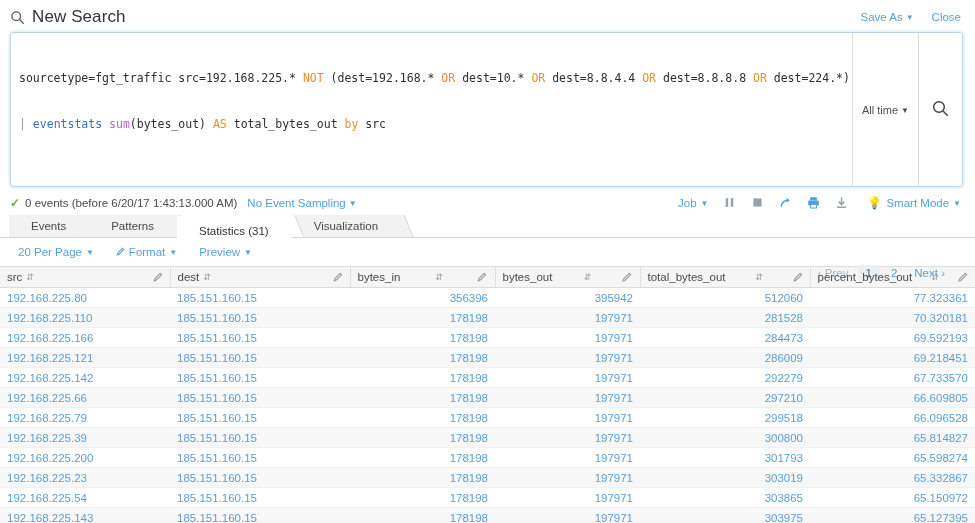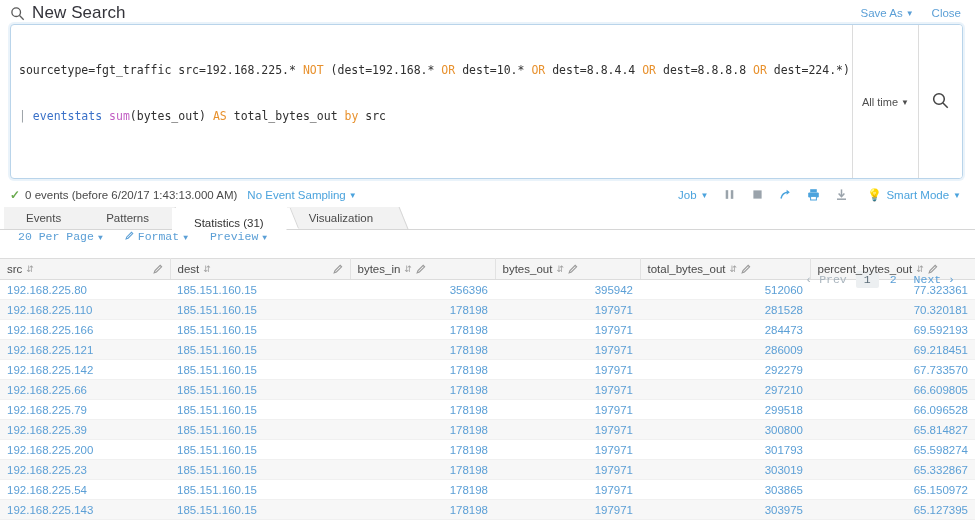--- a/index.html
+++ b/index.html
@@ -14,7 +14,7 @@
 
   
   .app-header {
-    height: 22px;
+    height: 30px;
     display: flex;
     align-items: center;
     padding: 4px 14px 0 10px;

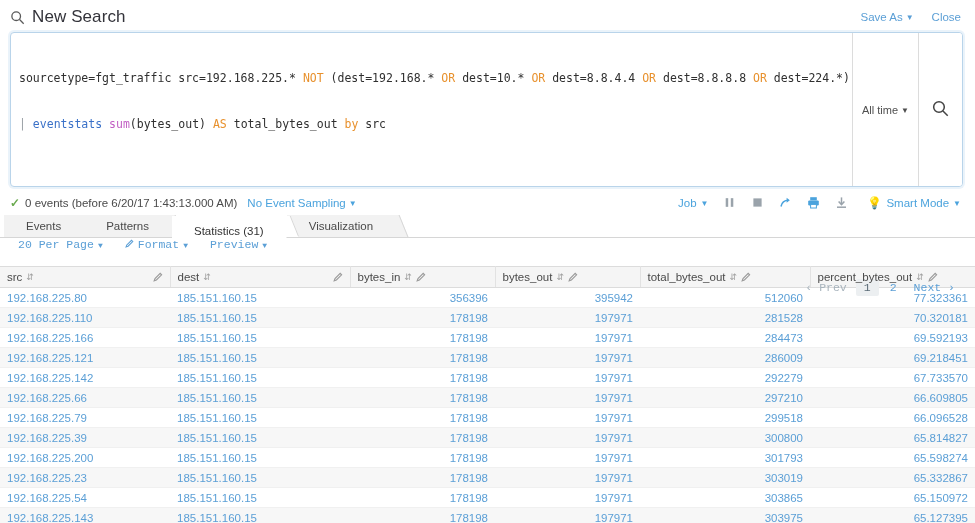--- a/index.html
+++ b/index.html
@@ -100,7 +100,7 @@
     height: 22px;
     border-bottom: 1px solid #d6d6d6;
     display: flex;
-    padding-left: 4px;
+    padding-left: 9px;
     align-items: flex-end;
   }
   .tab {

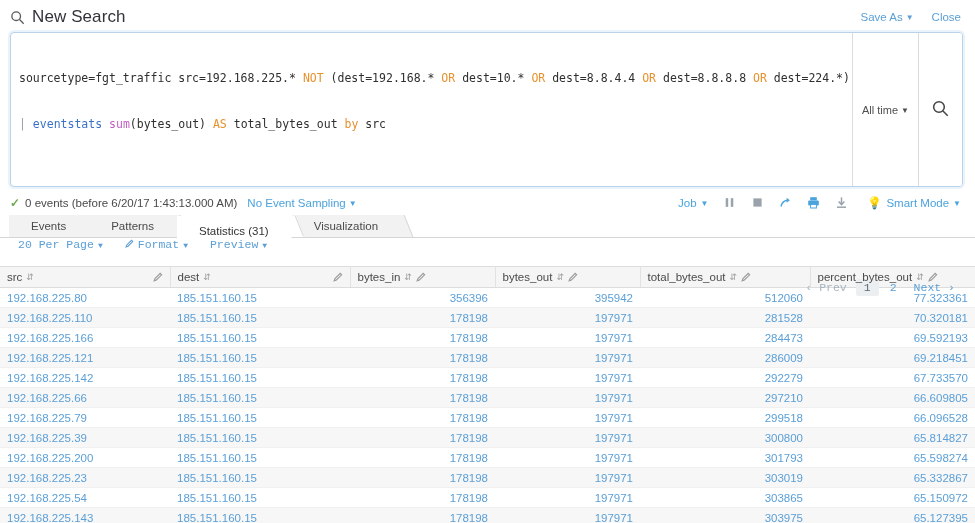--- a/index.html
+++ b/index.html
@@ -131,10 +131,9 @@
   
   .results-toolbar {
     height: 28px;
-    display: flex; align-items: flex-start;
-    padding: 0 14px 0 18px;
-    font-size: 11.5px;
-    font-family: Liberation Mono, monospace;
+    display: flex; align-items: center;
+    padding: 0 24px 0 18px;
+    font-size: 11.5px;
   }
   .rt-link { color: #5b9fd6; cursor: pointer; margin-right: 22px; display: flex; align-items: center; gap: 4px; }
   .pager { margin-left: auto; display: flex; align-items: center; gap: 3px; color: #8d9ba5; margin-top: 41px; }

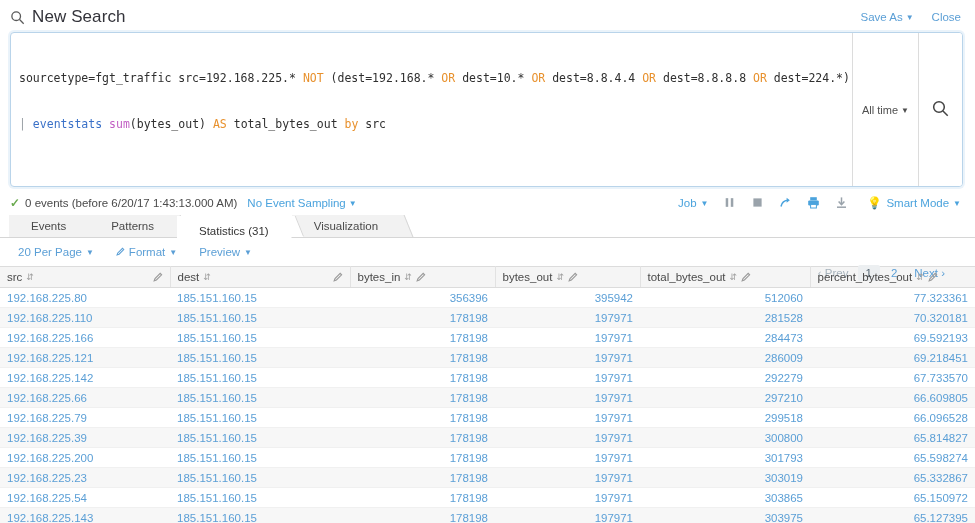--- a/index.html
+++ b/index.html
@@ -157,7 +157,7 @@
     white-space: nowrap;
   }
   .th-inner { display: flex; align-items: center; gap: 4px; }
-  .th-inner.right { justify-content: flex-start; }
+  .th-inner.right { justify-content: space-between; }
   .th-inner.left { justify-content: flex-start; }
   .sort-ic { color: #a0a0a0; font-size: 9px; line-height: 1; display: inline-block; }
   .pencil { color: #9a9a9a; width: 10px; height: 10px; display: inline-block; cursor: pointer; }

__PROBLEM STATEMENT__: Using the data above, print every line exactly, omitting pictures.

__WRITTEN SOLUTION__:
--- a/index.html
+++ b/index.html
@@ -14,7 +14,7 @@
 
   
   .app-header {
-    height: 22px;
+    height: 30px;
     display: flex;
     align-items: center;
     padding: 4px 14px 0 10px;

--- a/index.html
+++ b/index.html
@@ -100,7 +100,7 @@
     height: 22px;
     border-bottom: 1px solid #d6d6d6;
     display: flex;
-    padding-left: 4px;
+    padding-left: 9px;
     align-items: flex-end;
   }
   .tab {

--- a/index.html
+++ b/index.html
@@ -131,10 +131,9 @@
   
   .results-toolbar {
     height: 28px;
-    display: flex; align-items: flex-start;
-    padding: 0 14px 0 18px;
-    font-size: 11.5px;
-    font-family: Liberation Mono, monospace;
+    display: flex; align-items: center;
+    padding: 0 24px 0 18px;
+    font-size: 11.5px;
   }
   .rt-link { color: #5b9fd6; cursor: pointer; margin-right: 22px; display: flex; align-items: center; gap: 4px; }
   .pager { margin-left: auto; display: flex; align-items: center; gap: 3px; color: #8d9ba5; margin-top: 41px; }

--- a/index.html
+++ b/index.html
@@ -157,7 +157,7 @@
     white-space: nowrap;
   }
   .th-inner { display: flex; align-items: center; gap: 4px; }
-  .th-inner.right { justify-content: flex-start; }
+  .th-inner.right { justify-content: space-between; }
   .th-inner.left { justify-content: flex-start; }
   .sort-ic { color: #a0a0a0; font-size: 9px; line-height: 1; display: inline-block; }
   .pencil { color: #9a9a9a; width: 10px; height: 10px; display: inline-block; cursor: pointer; }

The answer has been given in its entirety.